Lo primo è in le persone del prossimo ed in lo suo avere, e questi sono omicidi e tiranni.

Lo secondo modo si è nella persona di sè medesimo ed in lo suo onore: questi sono desperati e biscazzatori3.

Lo terzo modo è in la persona di Dio e in lo suo ordine, e questi sono li contemnenti della divinitade, cioè biastemmiatori di Dio e negatori di lui, sodomiti e usurarii, overo caorsini.
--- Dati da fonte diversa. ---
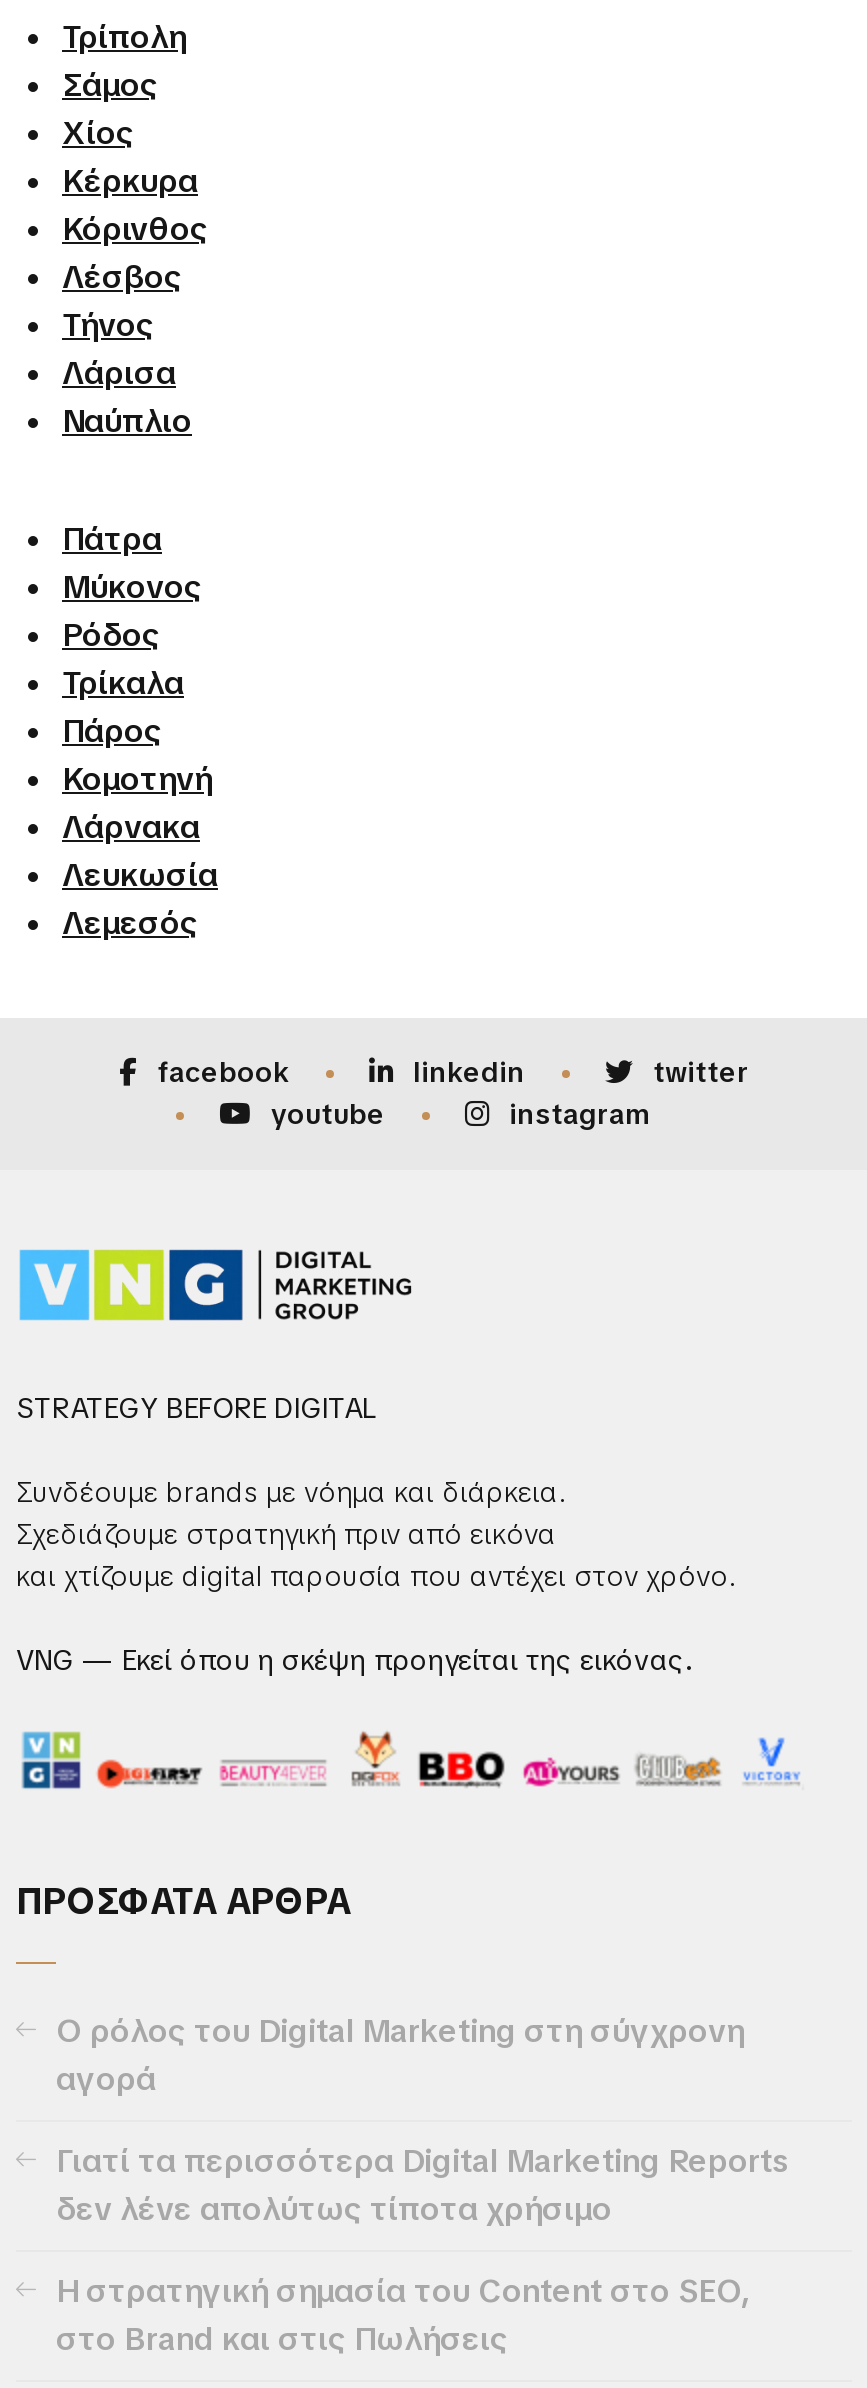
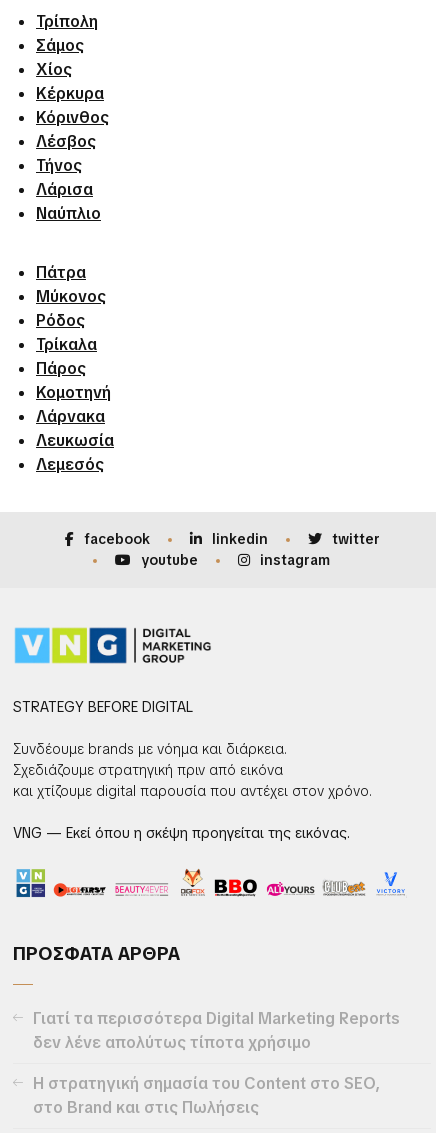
[56,2010,744,2100] Ο ρόλος του Digital Marketing στη σύγχρονη | αγορά -> none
E però punisce li primi in lo primo circoletto, li secondi in lo secondo, li terzi in lo terzo.

Quelli che ingiuriano con fraude punisce in uno altro girone che segue alli tre predetti, ed è l’ottavo circolo allo inferno; e partito in due parti overo circoletti, perchè commetter fraude si può contra due condizioni di persone,

La prima è contra l’inconfidenti, che non hanno con lo fraudolente alcuna dimestichezza né familiaritade, ma dovrebbono essere con esso in amore di caritade sicome prossimo: e perchè commettere contra l’inconfidenti si può in due modi, in singulare persona ed in comune, però lo parte in due circoletti.

L’altra persona contro chi si può commetter fraude è quello di chi l’uomo si fida ed ha familiaritade e dimestichezza con esso. E a questa seconda persona non solo per la fraude si frange l’amore di carità che si deve avere al prossimo, ma frangesi sovra quello la fede. E però che questo peccato frange doppio, dispiace più a Dio, ed è messo in un altro circoletto, che è nel centro del mondo, che è apunto in mezzo la ditta cittade.






  1. Veramente è: intende Domine, speravi in le ut non confundar in æternum; testo forse antico della Bibbia.
  2. Qui seguiva ciò che per giusto fu portato al Canto I. vers. 57 e 38.
  3. Desperati e giocatori R.; ma resto colla Vind che Dante ha biscazza.